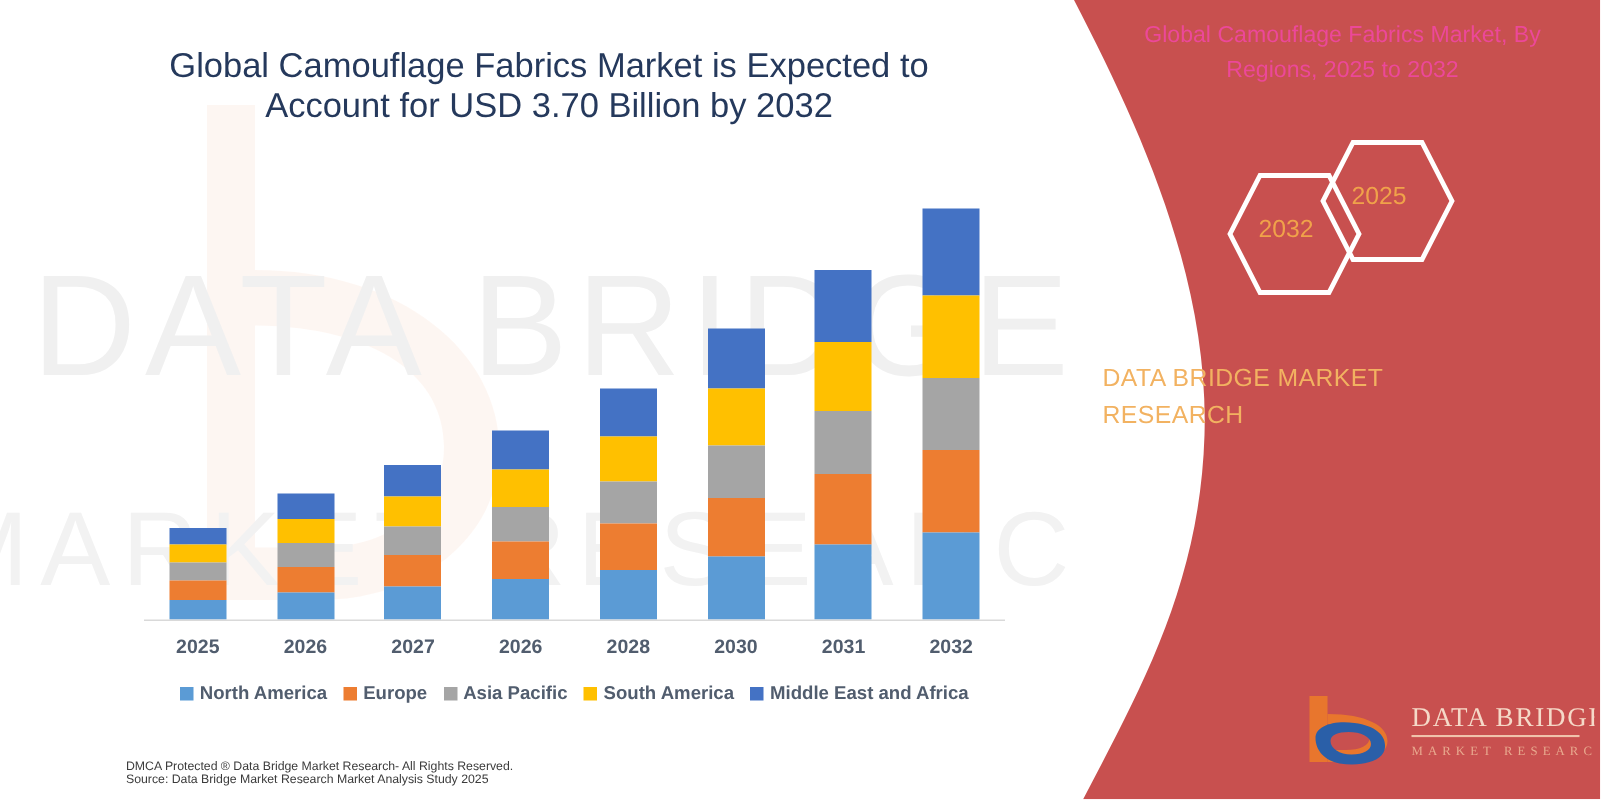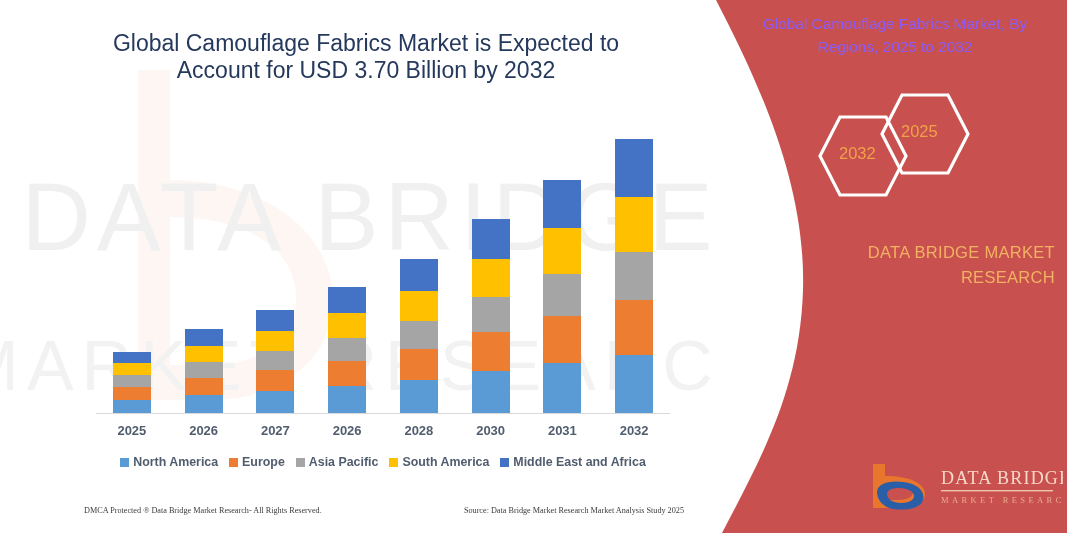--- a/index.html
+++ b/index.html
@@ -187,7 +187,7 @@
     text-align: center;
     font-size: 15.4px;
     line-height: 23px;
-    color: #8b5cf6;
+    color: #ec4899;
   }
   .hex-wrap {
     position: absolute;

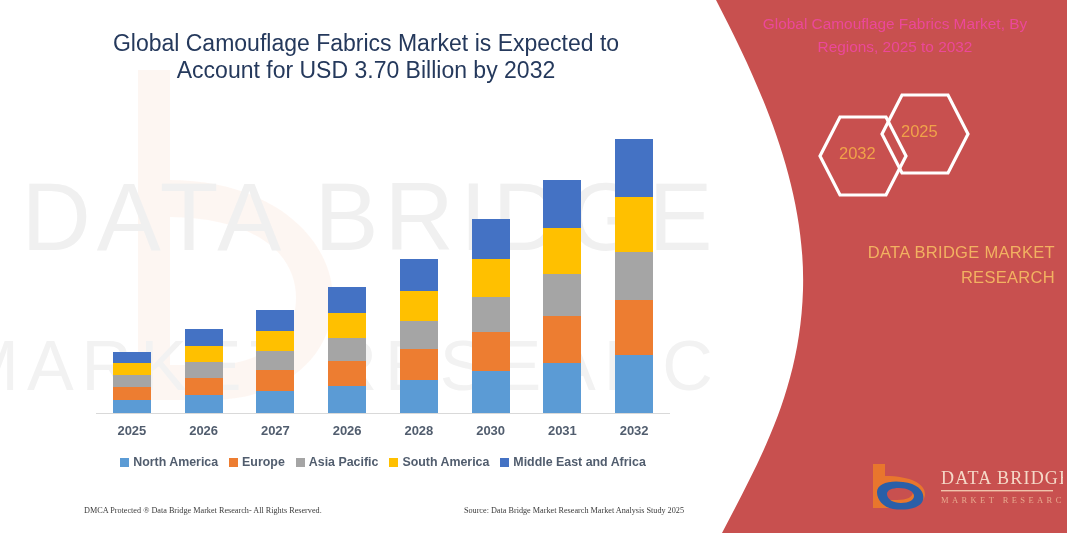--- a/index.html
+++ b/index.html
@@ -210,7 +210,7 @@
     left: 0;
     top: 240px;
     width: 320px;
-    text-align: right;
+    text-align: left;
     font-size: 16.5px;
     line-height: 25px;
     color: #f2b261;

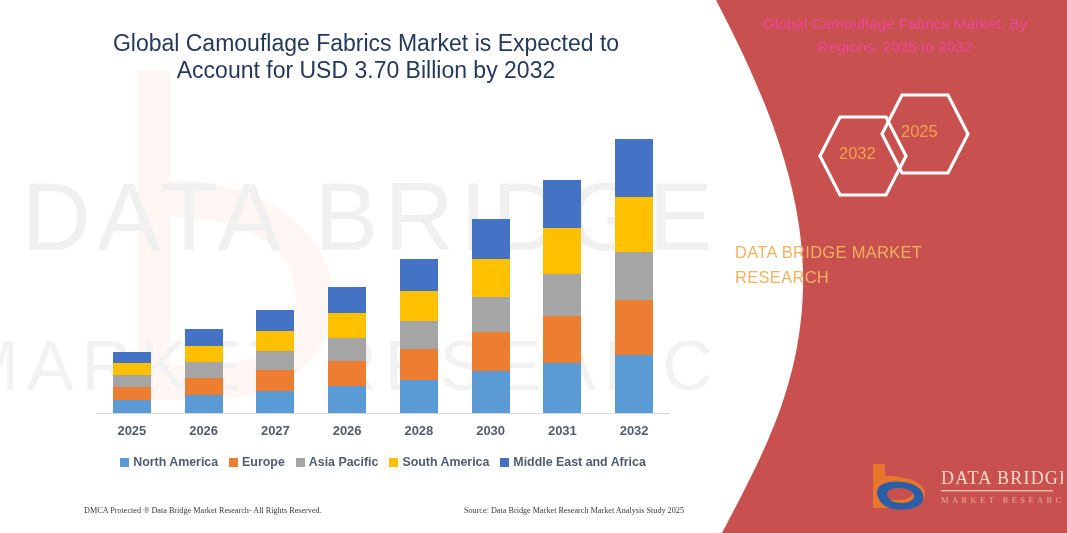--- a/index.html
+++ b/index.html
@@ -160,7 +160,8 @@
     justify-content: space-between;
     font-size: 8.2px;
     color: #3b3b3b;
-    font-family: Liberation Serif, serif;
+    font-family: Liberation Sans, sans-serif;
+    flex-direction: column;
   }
________
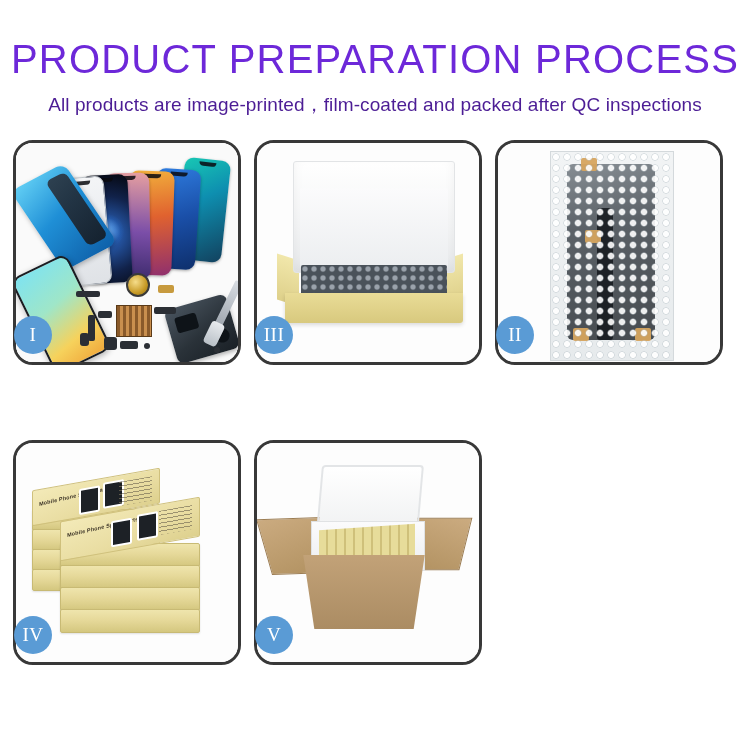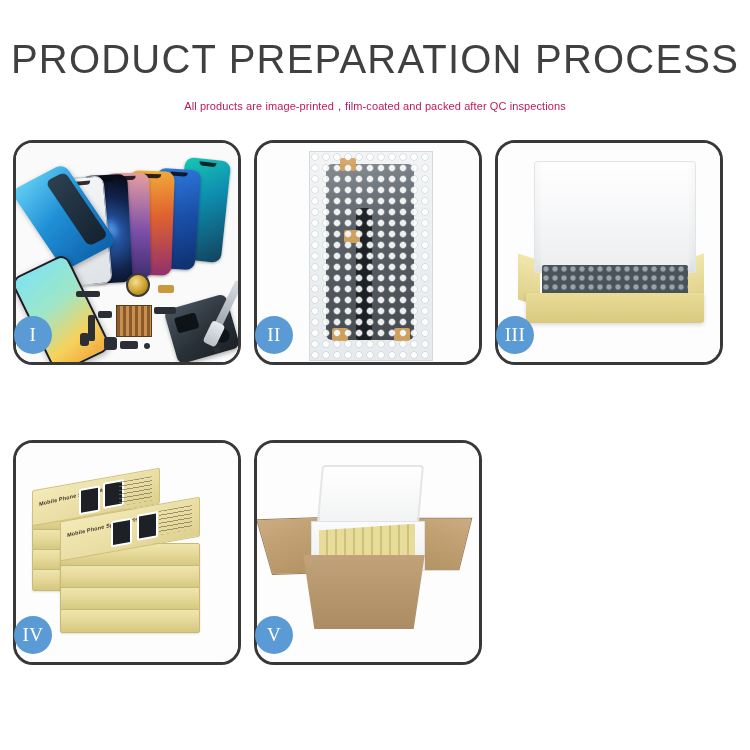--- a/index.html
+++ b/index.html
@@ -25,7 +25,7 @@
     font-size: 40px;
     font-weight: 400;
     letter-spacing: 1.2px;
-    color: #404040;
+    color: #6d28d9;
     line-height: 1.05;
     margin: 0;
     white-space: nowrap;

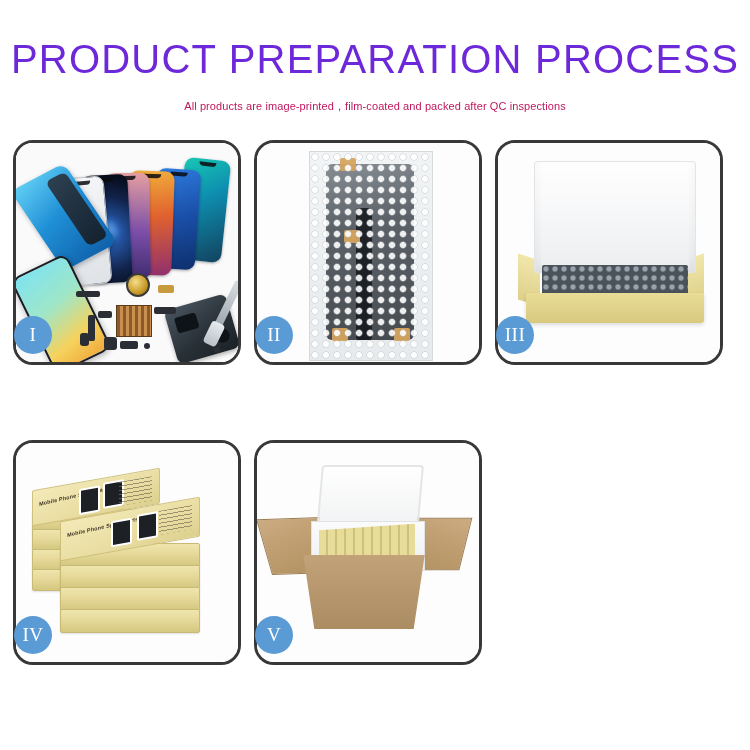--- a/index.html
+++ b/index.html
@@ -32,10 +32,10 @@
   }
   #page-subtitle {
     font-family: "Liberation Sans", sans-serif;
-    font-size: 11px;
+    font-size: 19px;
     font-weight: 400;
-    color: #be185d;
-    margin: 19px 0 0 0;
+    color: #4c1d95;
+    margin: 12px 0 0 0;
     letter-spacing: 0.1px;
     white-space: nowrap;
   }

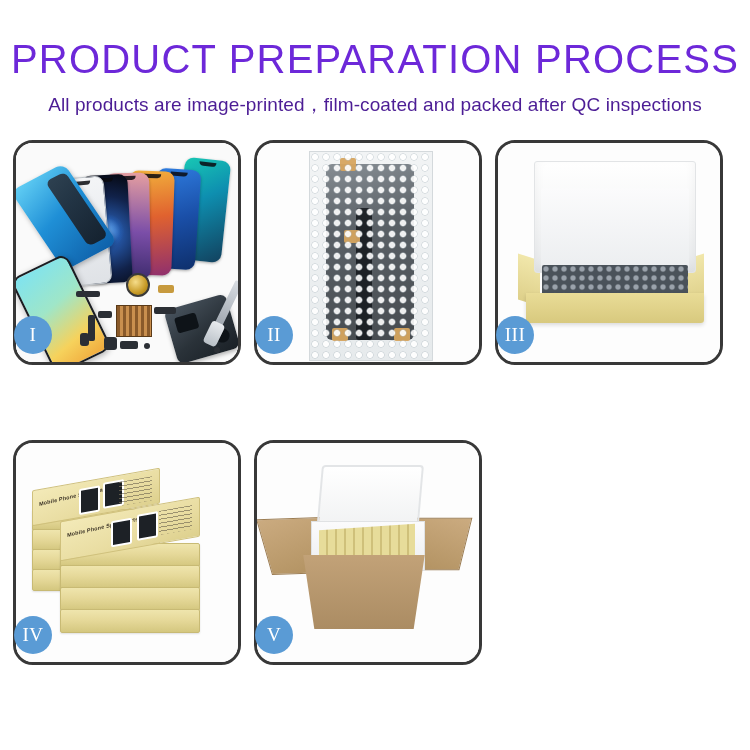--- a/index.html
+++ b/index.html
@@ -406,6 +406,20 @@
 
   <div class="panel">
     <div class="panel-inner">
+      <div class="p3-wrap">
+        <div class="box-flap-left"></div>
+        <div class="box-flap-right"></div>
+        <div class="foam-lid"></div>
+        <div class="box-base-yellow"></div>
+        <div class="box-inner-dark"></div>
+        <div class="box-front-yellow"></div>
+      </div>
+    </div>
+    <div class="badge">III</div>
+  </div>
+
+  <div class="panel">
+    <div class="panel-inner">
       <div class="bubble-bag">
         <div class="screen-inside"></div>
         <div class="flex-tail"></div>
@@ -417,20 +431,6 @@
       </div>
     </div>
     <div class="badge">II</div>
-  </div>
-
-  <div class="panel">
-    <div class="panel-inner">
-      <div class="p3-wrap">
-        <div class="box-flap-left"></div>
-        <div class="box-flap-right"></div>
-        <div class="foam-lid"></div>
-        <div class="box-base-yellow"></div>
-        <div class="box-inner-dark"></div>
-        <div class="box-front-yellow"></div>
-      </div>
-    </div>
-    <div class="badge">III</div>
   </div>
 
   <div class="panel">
________
Tally the lines of the records above that contain the word "spacing". Give only the total.

2